Now, if you have lots of students and/or lots of assignments, then you will likely run into bookmark pagination. That can slow things down since you cannot make multiple requests. In that case, making an individual call for each student could be parallelized and end up being faster (maybe - untested).
However, realize that with that endpoint, you're getting extra information that you don't need. I did some testing while writing this response and the discussion replies get delivered as part of the response. If you have a lot of those with some prolific students, then that could add to the time to download. But how do you get rid of that?
GraphQL to the rescue.
You can get all of the submission information for a course with just the information you need and it's a lot faster. You likely won't even have to mess with pagination unless your course is so big that it takes more than 30 seconds.
query courseSubmissions($courseId: ID) {
course(id: $courseId) {
submissionsConnection {
nodes {
userId
assignmentId
missing
late
}
}
}
}
You would then specify a variables property to the request that has the courseId. For example, here is the variables object for a Canvas course ID of 123456.
{ "courseId": 123456 }
That took 200 ms and delivered 1.8 kb of payload for one class with 186 submissions. For a larger class with 3409 submissions, it took 2.3 s with a 10.7 kb payload.
For comparison, in that larger class, grabbing all submissions for just one student (the call you're making) took me 3.1 s with a payload of 220.5 kb. And that's just the first 100 assignments. I had more than 100 assignments in that class. The second request, which had to wait until the first one was returned because it uses bookmarks, took 1.2 s and added another 89.8 kb.
We're looking at 4.3 s and 310.3 kb for one student. And sure, you can use a throttling library to make multiple requests, but you have to allow space between them or you exceed the allowed limit and your requests die. The heavier the request -- this seemed pretty heavy since it took 3.1 s -- the fewer requests you can make simultaneously. You're probably looking at no more than 4 students per second and that might be pushing it.
I had about 16 students in that class with 3409 submissions, so at 4 per second, that's a 4 seconds to make the requests. 3 for each of them to come back with the initial 100 submissions for the student. That takes me out to 7 seconds before the final request is made. Then another second for the second page.

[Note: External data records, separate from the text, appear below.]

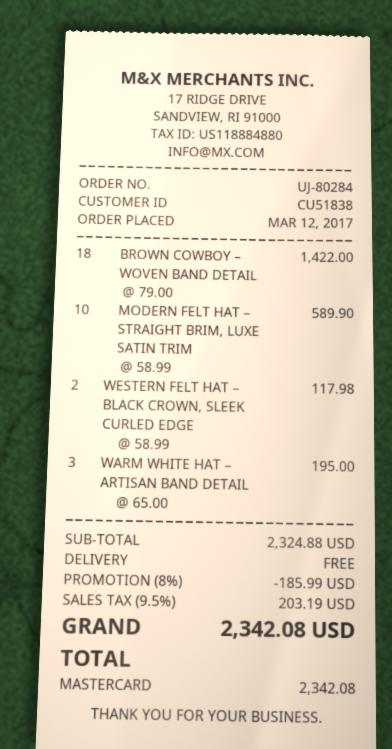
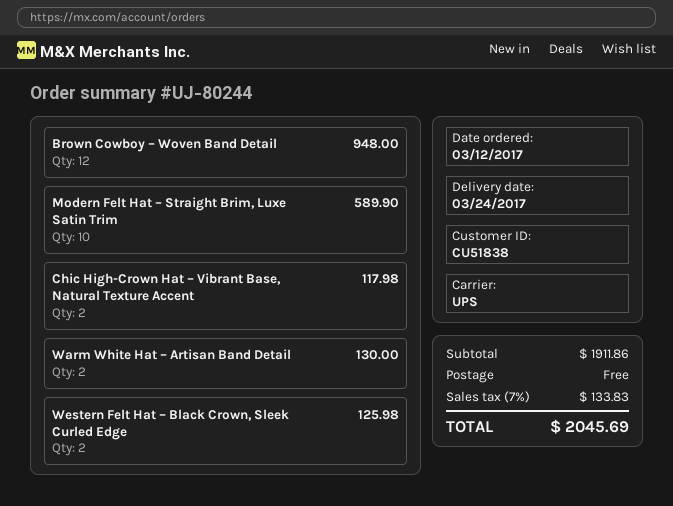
order number: UJ-80284 -> UJ-80244
BROWN COWBOY – WOVEN BAND DETAIL: 18 for 1422.00 -> 12 for 948.00
WESTERN FELT HAT – BLACK CROWN, SLEEK CURLED EDGE: 2 for 117.98 -> 2 for 125.98
WARM WHITE HAT – ARTISAN BAND DETAIL: 3 for 195.00 -> 2 for 130.00
Chic High-Crown Hat – Vibrant Base, Natural Texture Accent: none -> 2 for 117.98
subtotal: 2324.88 -> 1911.86
discount: 8% = 185.99 -> none
tax: 9.5% = 203.19 -> 7% = 133.83
total: 2342.08 -> 2045.69

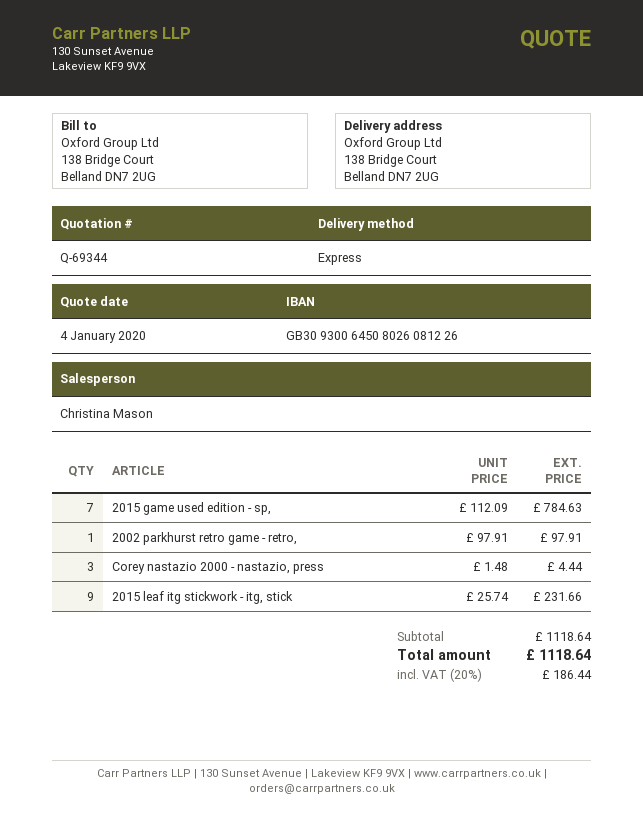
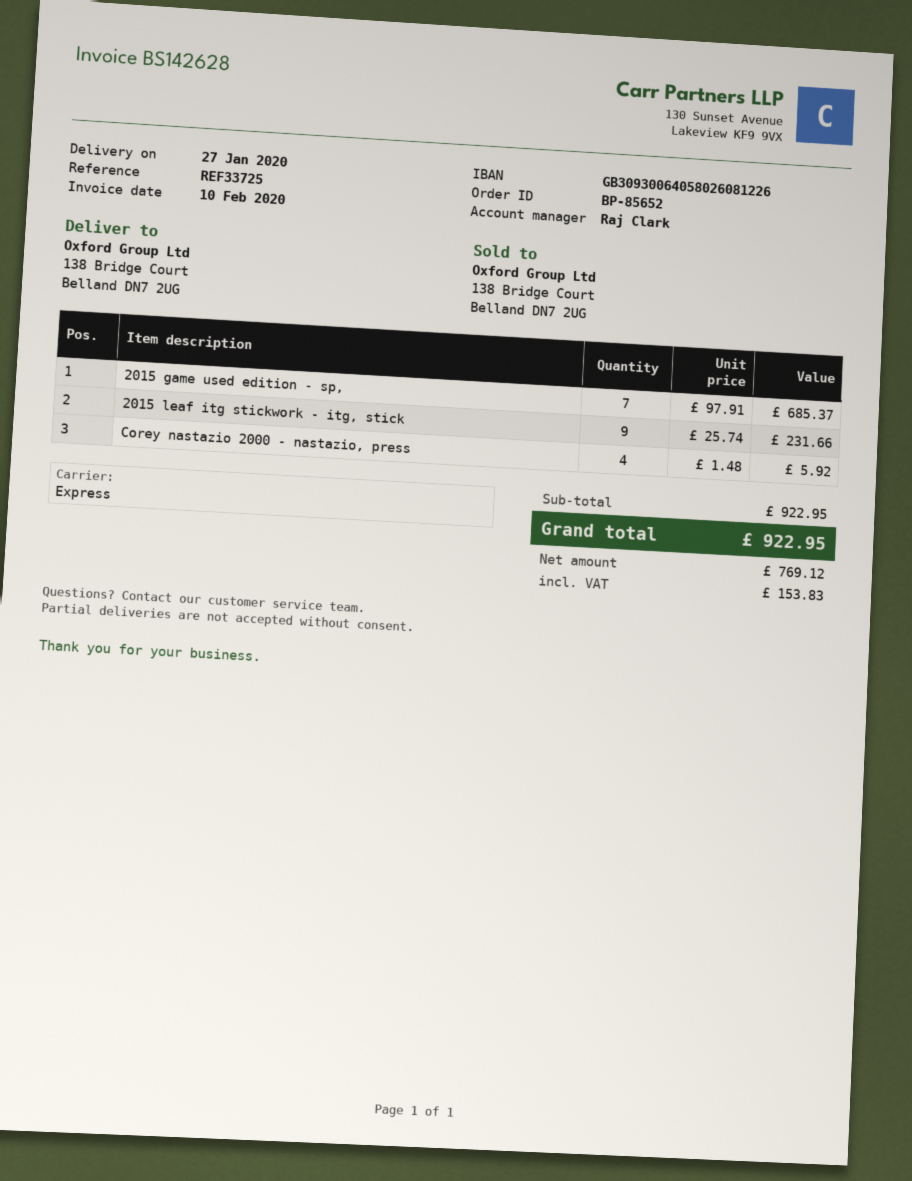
sales rep: Christina Mason -> Raj Clark
bank account: GB30930064508026081226 -> GB30930064058026081226
2015 game used edition - sp,: 7 x 112.09 = 784.63 -> 7 x 97.91 = 685.37
2002 parkhurst retro game - retro,: 1 x 97.91 = 97.91 -> none
Corey nastazio 2000 - nastazio, press: 3 x 1.48 = 4.44 -> 4 x 1.48 = 5.92
subtotal: 1118.64 -> 922.95
tax: 186.44 -> 153.83
total: 1118.64 -> 922.95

8 seconds with a lot of pagination to get the entire class when I fetch them one at a time vs 2.3 s for the entire class with one request when I use GraphQL.
You will probably want to make a couple of other GraphQL requests -- one to get the list of assignments in a course and one to get the list of students in a course. Then you can cross reference those to the userId and assignmentId delivered in the submissions payload.
I could have added it to the request itself. That's part of the beauty of GraphQL. But it's redundant since it includes the user information and assignment information that you request for each assignment. Depending on the size of the class, it's not that much extra. My large class took 2.6 s and delivered 20.4 kb (vs 2.3 s and 10.7 kb) when I requested some extra information about the student and assignment.
query courseSubmissions($courseId: ID) {
course(id: $courseId) {
submissionsConnection {
nodes {
userId
assignmentId
missing
late
assignment {
name
}
user {
sortableName
}
}
}
}
}
Why did I show it both ways? I'm asking for the bare minimum. You probably want due dates and other assignment information and that could make separate requests more efficient, especially if it's expensive (resource-wise) to fetch. I could send all three requests (submissions, assignments, users) in parallel to speed up the process.
If you're not familiar with GraphQL, you can take /graphiql onto the end of your dashboard URL to play around. If you can get it to work (not all information is available), it can really speed up the time to get the results and reduce the amount of information retrieved.